Whistles are used by a local activist group, ICE Watch, to alert different neighborhoods of possible ICE operations.


  Rebecca Good (left) and her wife, Renee Good, in an undated photo. Instagram/Rebecca Good Rebecca Good (left) and her wife, Renee Good, in an undated photo. Instagram/Rebecca Good

  The moment of the fatal shooting seen in a video still. X/@maxnesterak The moment of the fatal shooting seen in a video still. X/@maxnesterak

  Rebecca Good seen after the shooting of her wife. Reuters Rebecca Good seen after the shooting of her wife. Reuters

“We were raising our son to believe that no matter where you come from or what you look like, all of us deserve compassion and kindness,” the wife also said.

“Renee lived this belief every day. She is pure love. She is pure joy.
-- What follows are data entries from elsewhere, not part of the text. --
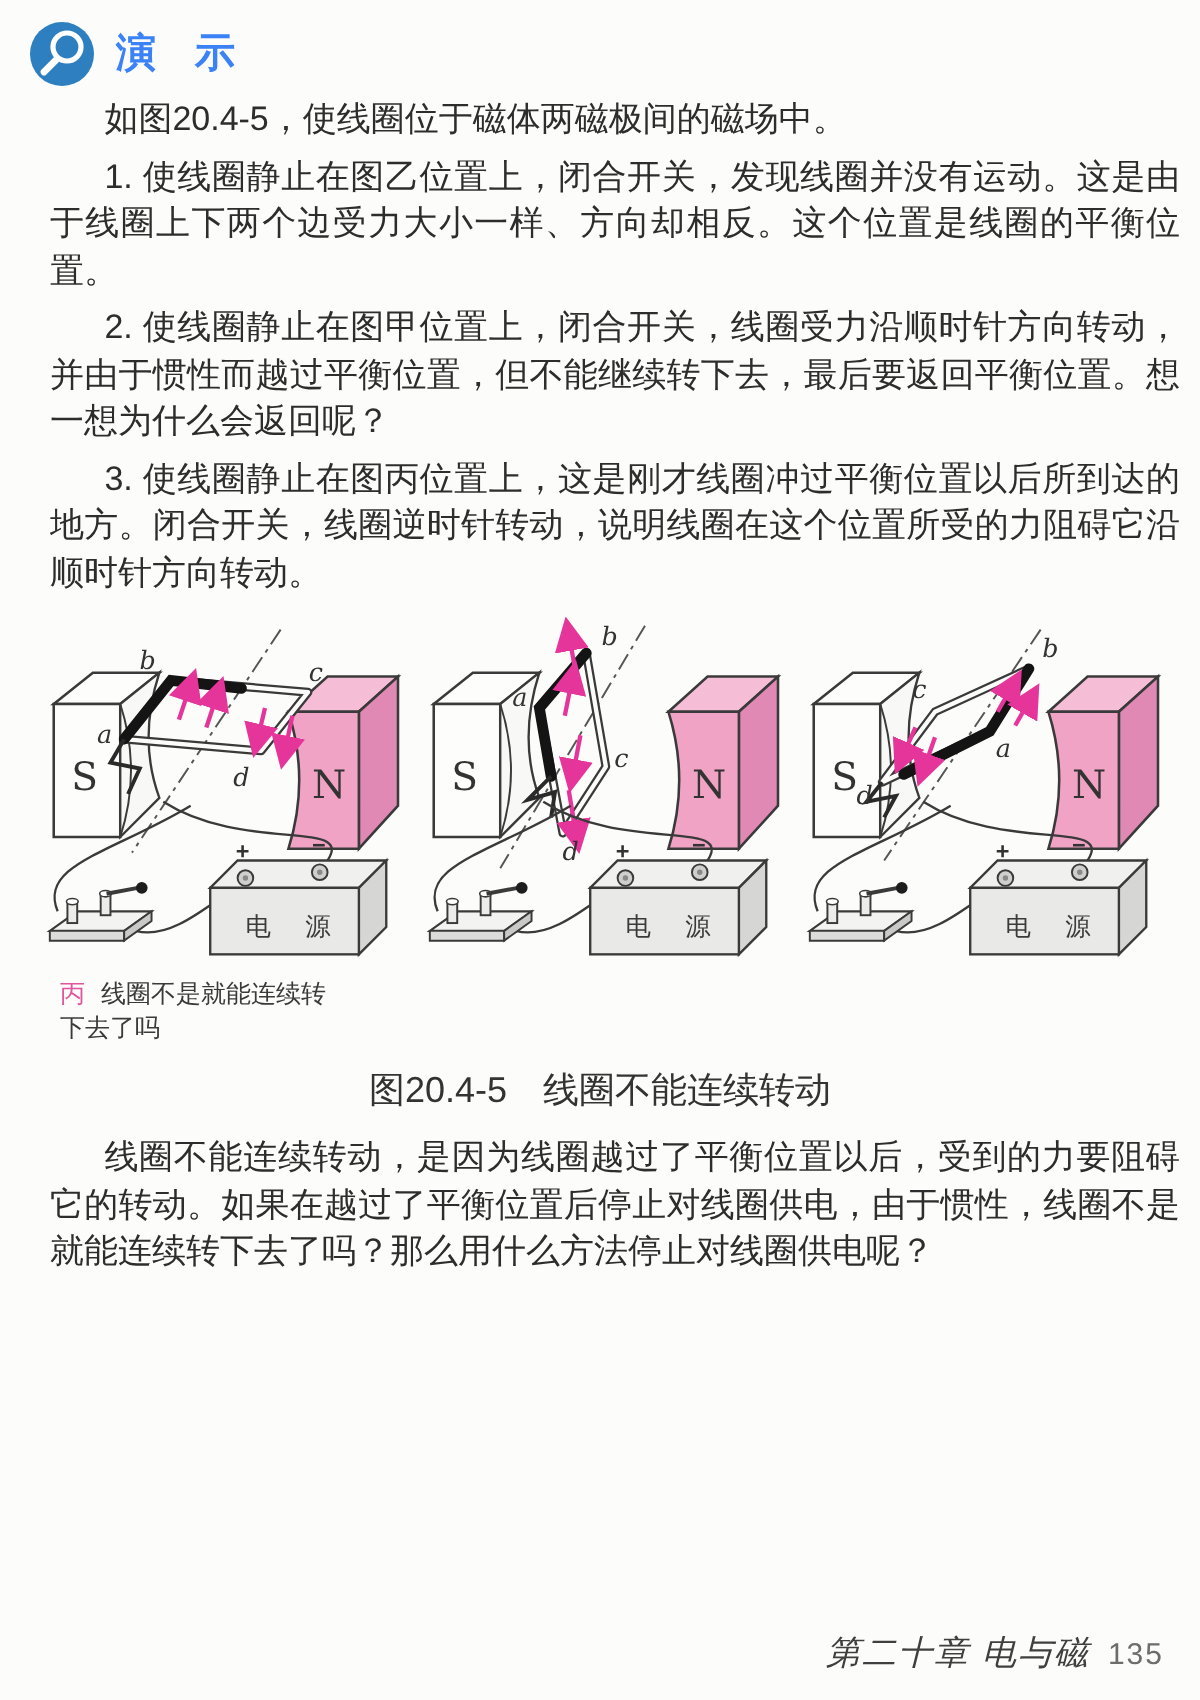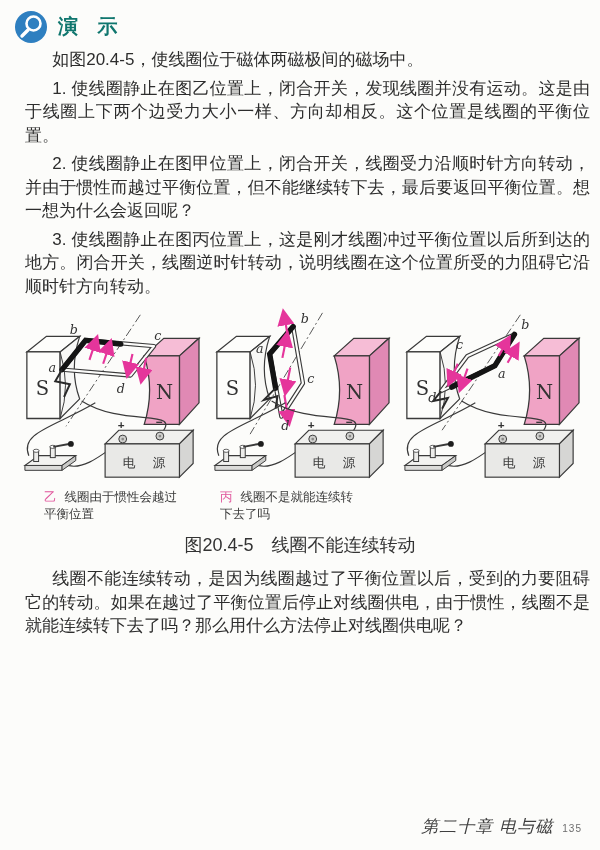"演 示" .demo-title { color: #0f766e -> #3b82f6 }
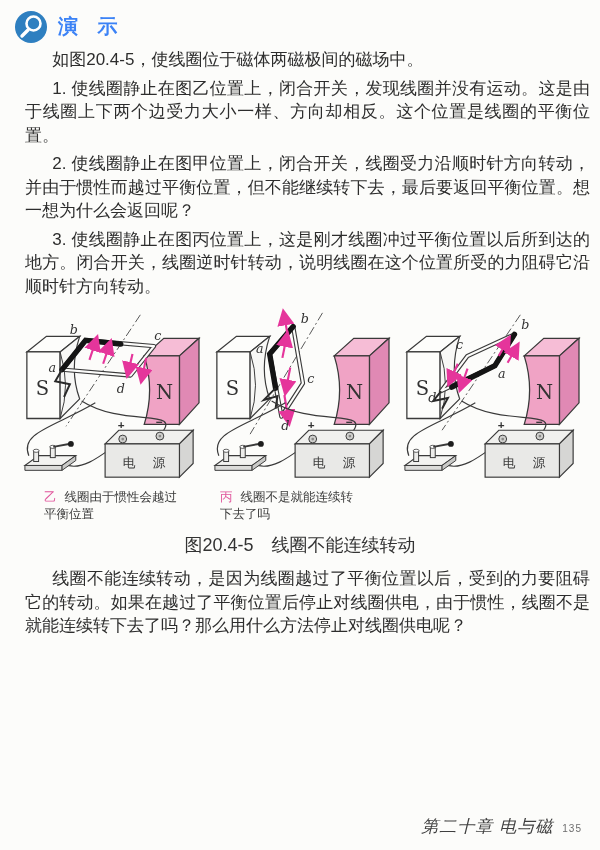"乙 线圈由于惯性会越过平衡位置" div.cap-cell { html: <div> <div> <span>乙</span><span>线圈由于惯性会越过平衡位置</span> </div> </div> -> none }
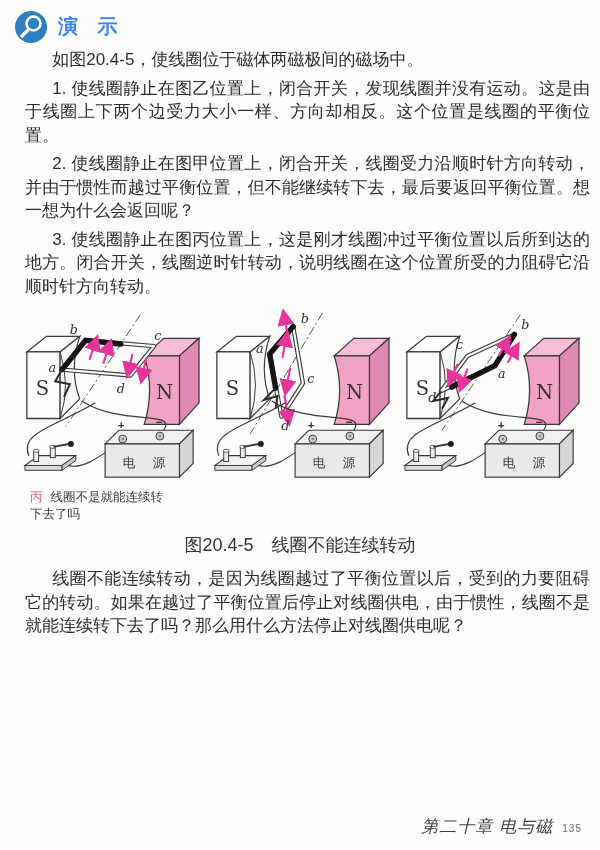"135" .footer-num { font-size: 10px -> 15px }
She is pure sunshine.”

The couple were thrust into the national spotlight this week when an ICE agent, identified as Jonathan Ross, fatally shot her after federal officials said she drove into the law enforcement officer with her SUV.

Local officials have decried the deadly use of force, and claimed the shooting was a “murder.”

As another agent ordered Renee out of the car, Rebecca can be heard yelling at her to drive away leading up to the gunshots.

Renee and Rebecca had moved to Minnesota within the past year, and area activists told The Post she was part of an effort to “document and resist” the ICE crackdown.

Before reaching the Gopher State, the couple lived in Kansas City, Missouri and then had their sights set on north of the border after Trump was elected in 2024, a former neighbor told the Washington Post.

“[Becca] said, ‘We’re getting out,’” former Kansas City neighbor Jennifer Ferguson said. “‘We can go to Canada until we figure out what we are going to do.’”

Ferguson added the both Renee and Rebecca were “just such nice people” and “great parents” to their son.

“They rarely left the house,” Ferguson said unless they brought their then-preschooler to school. “They were homebodies.”